Para produzir o livro “Política e ação Cultural. Por uma Gestão das Culturas” percorri caminhos que me levaram a uma constatação que eu insistia em não acreditar: que a cultura no Brasil é vista como um artigo de luxo e não como gênero de primeira necessidade, pelo menos ao que tange o poder público.
Nesse sentido, nega-se a cultura o seu caráter essencial e insubstituível, sua importância significativa no processo de construção da condição humana e no desenrolar da ação coletiva. Estamos impregnados de cultura e por meio dela é possível promover o desenvolvimento humano, estimular a criatividade, o aprendizado e a inovação, trabalhar a autoestima, a cidadania e a atuação social, valorizar a diversidade e o multiculturalismo.

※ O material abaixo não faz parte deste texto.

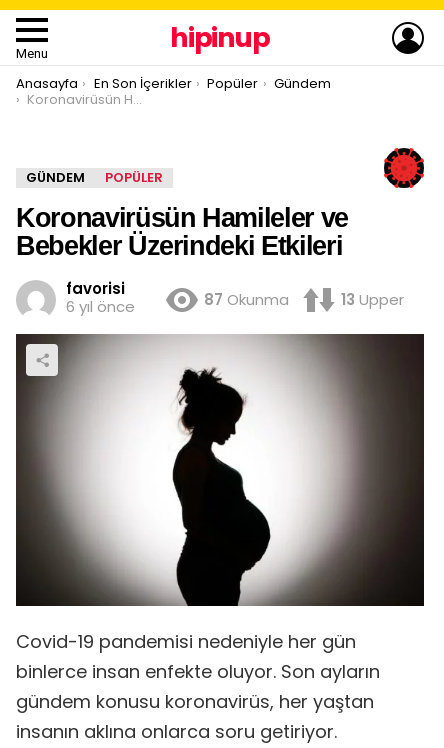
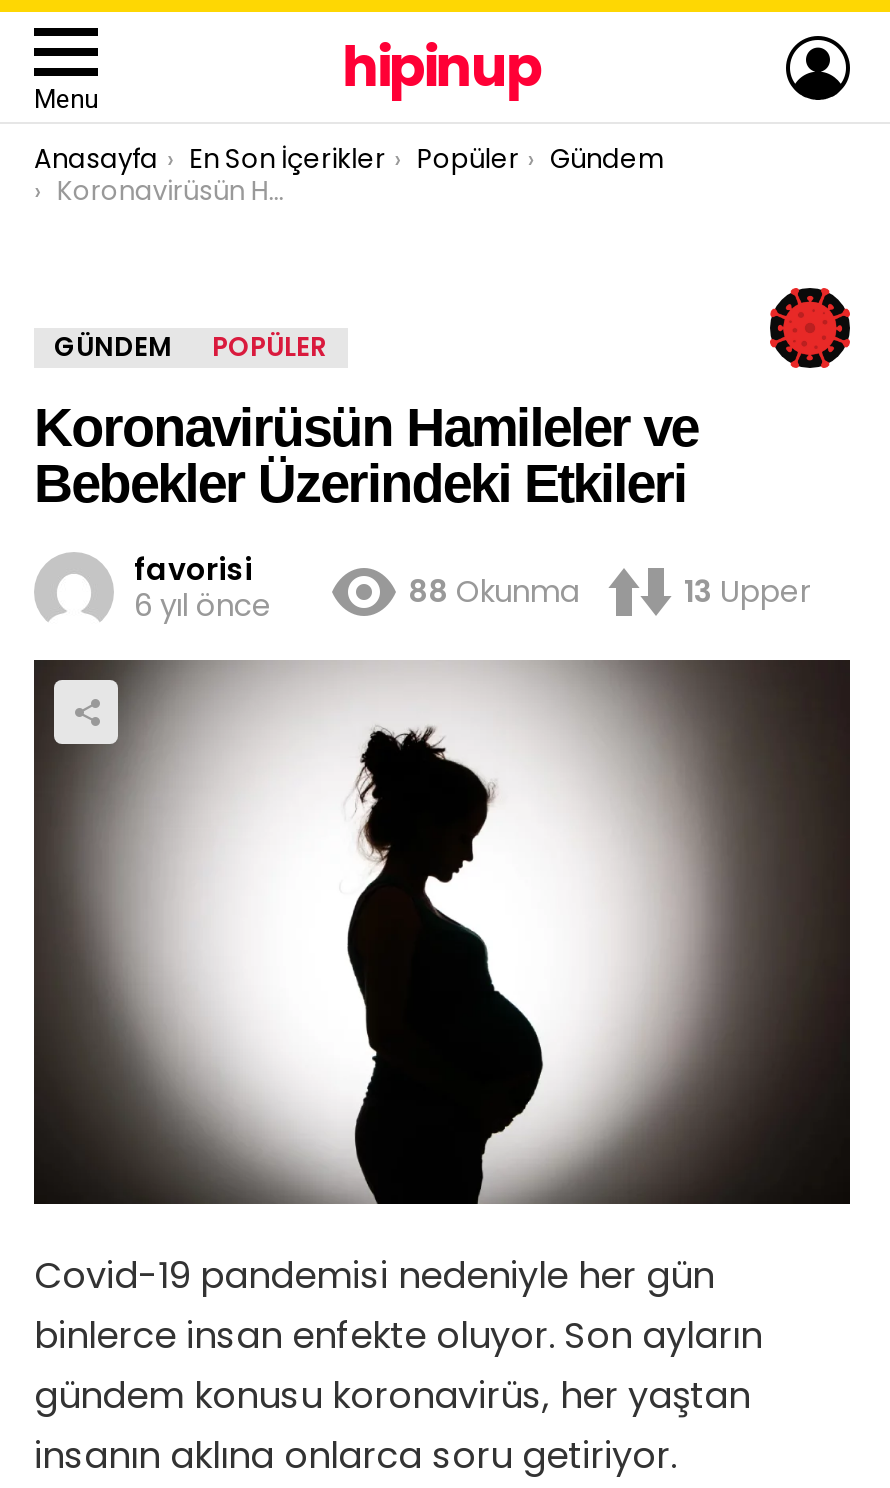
- 87 Okunma
+ 88 Okunma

O sentimento de pertencimento propiciado por ela fortalece a comunidade e atua como importante instrumento de combate a violência, além de ser um mecanismo de luta e resistência frente à massificação - que esmaga o indivíduo - e à dominação - que abate a cidadania. Dessa forma, a defesa dos direitos humanos está estritamente ligada ao amparo dos direitos culturais, expressos na diversidade e no pluralismo, no direito a diferença, a visibilidade e a dignidade cultural.
A justiça cultural está relacionada com a quantidade e disponibilidade dos bens culturais a que tenham acesso os cidadãos, possibilitando a equidade e a participação. Sem ela não existe democracia plena, já que o cidadão está ausente. Hoje (5 de novembro) é o dia da cultura, mas, infelizmente, pouco temos a comemorar. Os poderes públicos constituídos pouco se esforçam na promoção da cultura, e, quando o fazem, se utilizam dela apenas como promessa de palanque, para a promoção pessoal e ascensão política.
As políticas vigentes estão, em sua maioria, associadas à concepção do liberalismo cultural que defende que a cultura não é dever do Estado e que ela deve estar sujeita às leis do mercado. Dessa forma, deve ser lucrativa a ponto de bancar a si própria. Neste pensamento, o incentivo à cultura está mais ligado à iniciativa privada, por meio de leis de incentivo fiscal e ligadas à promoção da marca institucional do patrocinador. Essa situação leva a um apoio maior a elementos da cultura de massa e/ou da cultura erudita e não tem preocupação em privilegiar a produção regional, porque estão afinadas a cartilha da globalização.
Uma política cultural frequente em muitos governos é o oferecimento de espetáculos de artistas consagrados porque parte-se do pressuposto que exista uma cultura positiva, mais relevante que as demais e que, por isso, deve ser difundida a todos. O problema é que esta ação não respeita a diversidade cultural e valoriza, principalmente, os produtos culturais da elite, além de ver o público apenas como apreciador e receptor da cultura, desconsiderando seu a papel de produtor cultural. Um exemplo é o show da Vanessa da Matta que ocorrerá em Sorocaba no próximo dia 13 e que, mesmo pago pelo governo federal, ou seja, com dinheiro público (dinheiro que é seu, é meu) não terá ingressos com preços acessíveis.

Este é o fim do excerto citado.